후미등 하단 학습기반의 차종에 무관한 전방 차량 검출 시스템
기민송(Minsong Ki),곽수영(Sooyeong Kwak),변혜란(Hyeran Byun) 한국방송·미디어공학회 2016 방송공학회논문지 Vol.21 No.4
Recently, there are active studies on a forward collision warning system to prevent the accidents and improve convenience of drivers. For collision evasion, the vehicle detection system is required. In general, existing learning-based vehicle detection methods use the entire appearance of the vehicles from rear-view images, so that each vehicle types should be learned separately since they have distinct rear-view appearance regarding the types.

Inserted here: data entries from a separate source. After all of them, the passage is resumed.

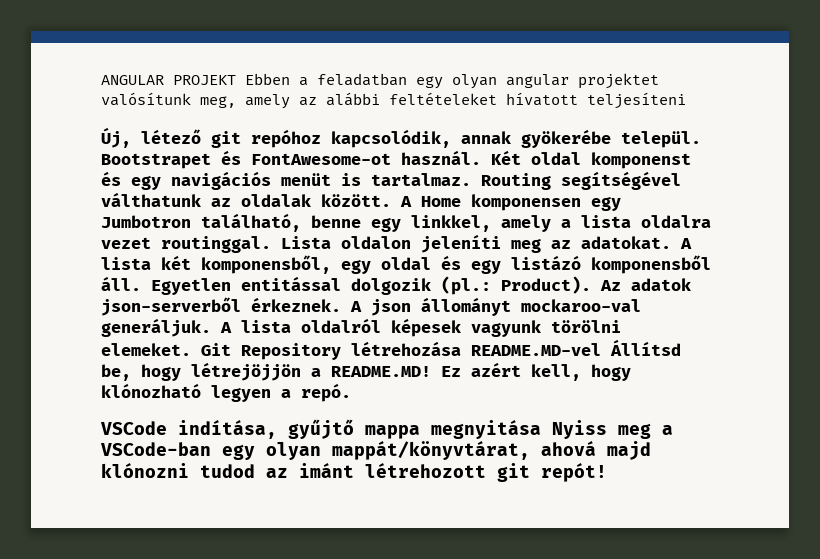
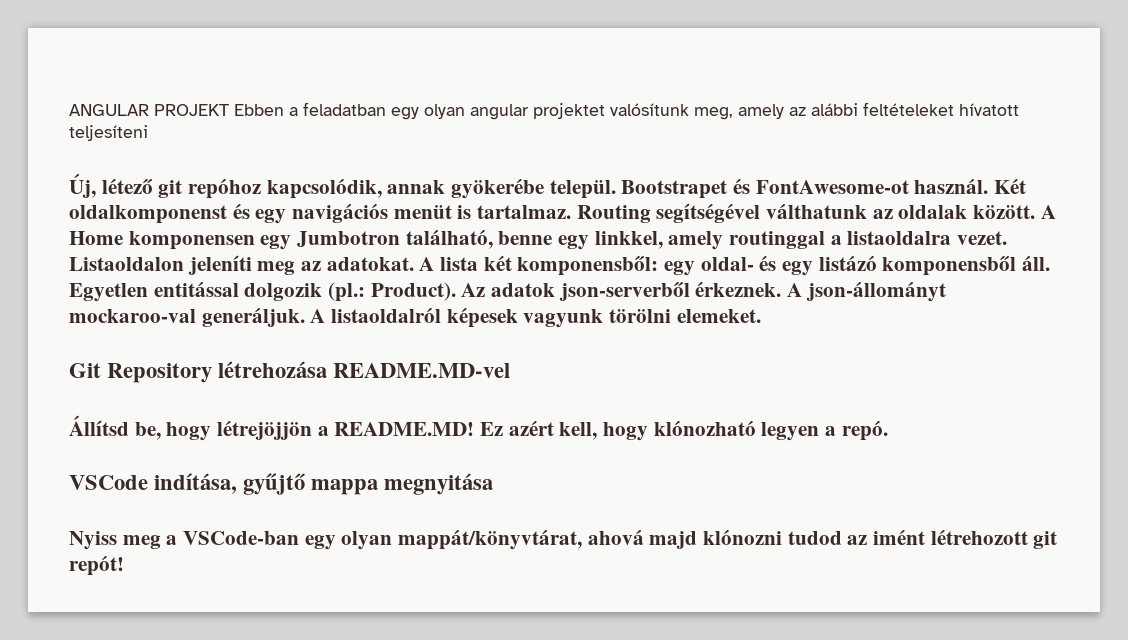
- Két oldal komponenst és egy navigációs menüt is tartalmaz.
+ Két oldalkomponenst és egy navigációs menüt is tartalmaz.
- A Home komponensen egy Jumbotron található, benne egy linkkel, amely a lista oldalra vezet routinggal. Lista oldalon jeleníti meg az adatokat.
+ A Home komponensen egy Jumbotron található, benne egy linkkel, amely routinggal a listaoldalra vezet. Listaoldalon jeleníti meg az adatokat.
- A lista két komponensből, egy oldal és egy listázó komponensből áll.
+ A lista két komponensből: egy oldal- és egy listázó komponensből áll.
- A json állományt mockaroo-val generáljuk.
+ A json-állományt mockaroo-val generáljuk.
- A lista oldalról képesek vagyunk törölni elemeket. Git Repository létrehozása README.MD-vel Állítsd be, hogy létrejöjjön a README.MD!
+ A listaoldalról képesek vagyunk törölni elemeket.
+ Git Repository létrehozása README.MD-vel
+ Állítsd be, hogy létrejöjjön a README.MD!
- VSCode indítása, gyűjtő mappa megnyitása Nyiss meg a VSCode-ban egy olyan mappát/könyvtárat, ahová majd klónozni tudod az imánt létrehozott git repót!
+ VSCode indítása, gyűjtő mappa megnyitása
+ Nyiss meg a VSCode-ban egy olyan mappát/könyvtárat, ahová majd klónozni tudod az imént létrehozott git repót!

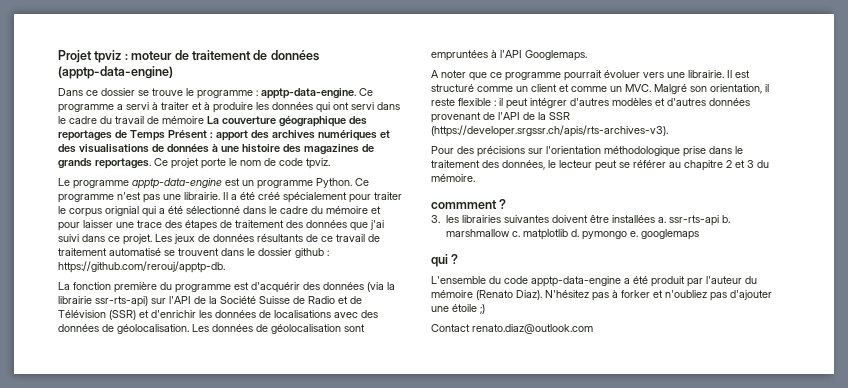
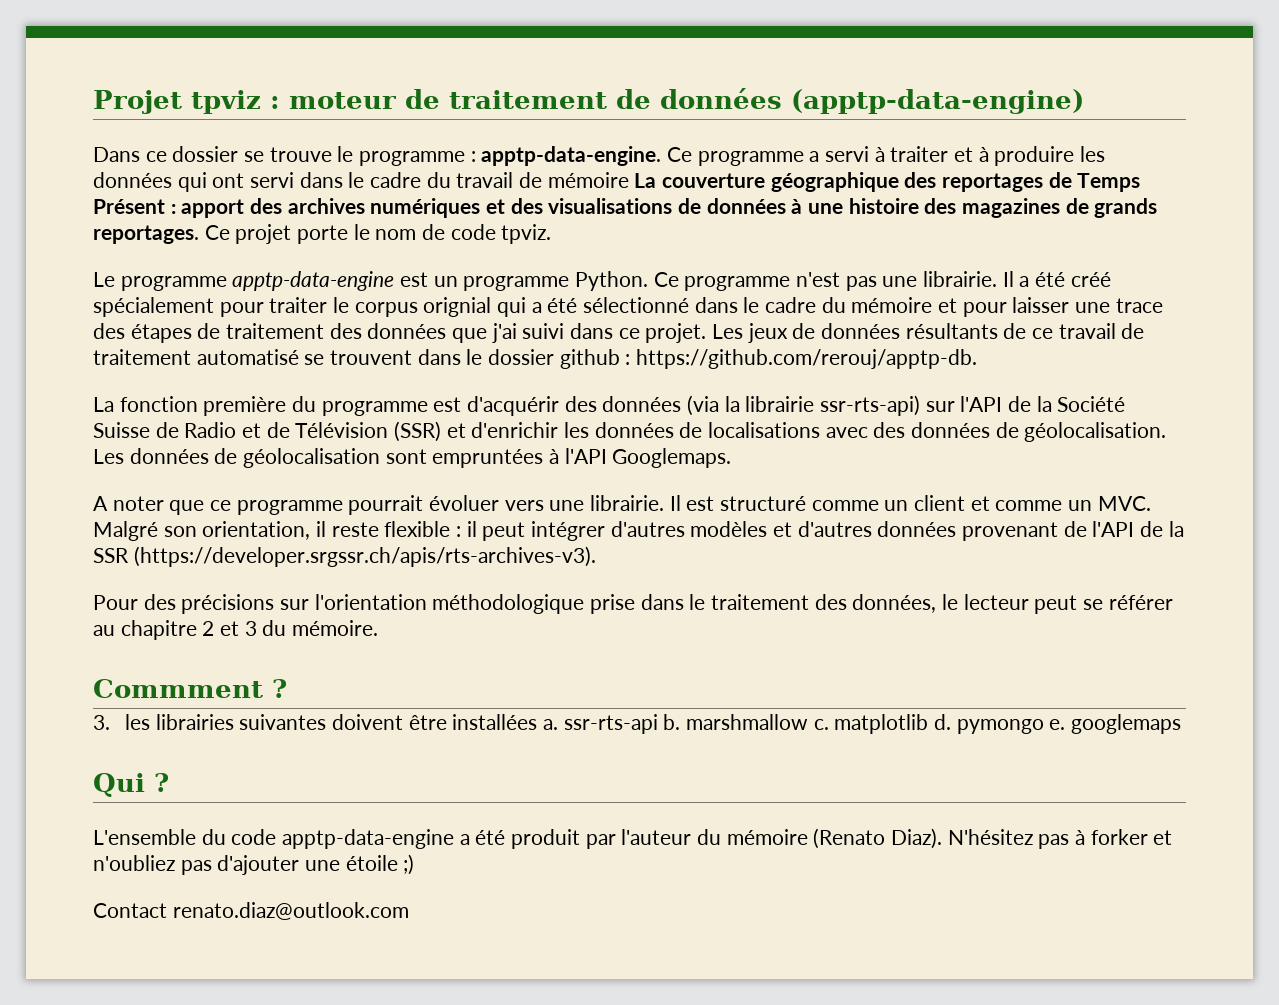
- commment ?
+ Commment ?
- qui ?
+ Qui ?

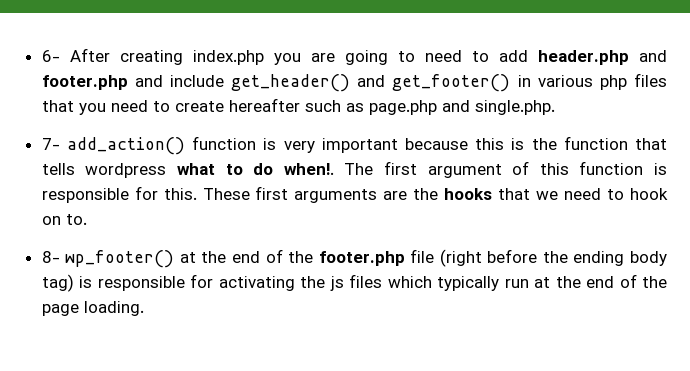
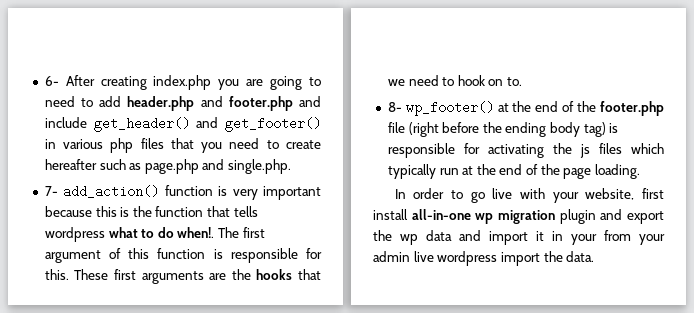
+ In order to go live with your website, first install all-in-one wp migration plugin and export the wp data and import it in your from your admin live wordpress import the data.

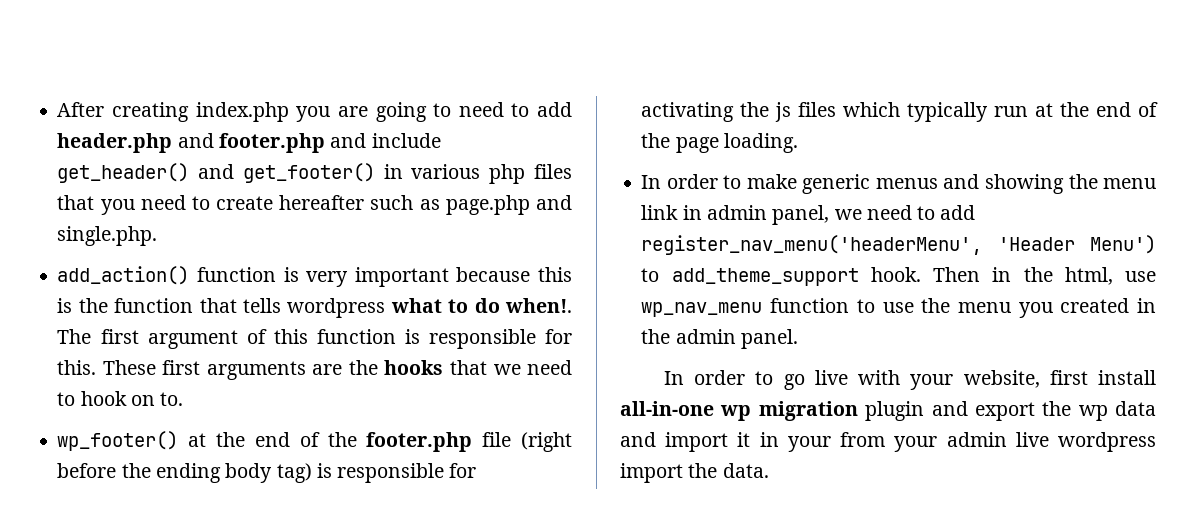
- 6- After creating index.php you are going to need to add header.php and footer.php and include get_header() and get_footer() in various php files that you need to create hereafter such as page.php and single.php.
+ After creating index.php you are going to need to add header.php and footer.php and include get_header() and get_footer() in various php files that you need to create hereafter such as page.php and single.php.
- 7- add_action() function is very important because this is the function that tells wordpress what to do when!.
+ add_action() function is very important because this is the function that tells wordpress what to do when!.
- 8- wp_footer() at the end of the footer.php file (right before the ending body tag) is responsible for activating the js files which typically run at the end of the page loading.
+ wp_footer() at the end of the footer.php file (right before the ending body tag) is responsible for activating the js files which typically run at the end of the page loading.
+ In order to make generic menus and showing the menu link in admin panel, we need to add register_nav_menu('headerMenu', 'Header Menu') to add_theme_support hook. Then in the html, use wp_nav_menu function to use the menu you created in the admin panel.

To overcome such shortcoming, we learn Haar-like features from the lower part of the vehicles which contain tail lights to detect vehicles leveraging the fact that the lower part is consistent regardless of vehicle types. As a verification procedure, we detect tail lights to distinguish actual vehicles and non-vehicles. If candidates are too small to detect the tail lights, we use HOG(Histogram Of Gradient) feature and SVM(Support Vector Machine) classifier to reduce false alarms. The proposed forward vehicle detection method shows accuracy of 95% even in the complicated images with many buildings by the road, regardless of vehicle types.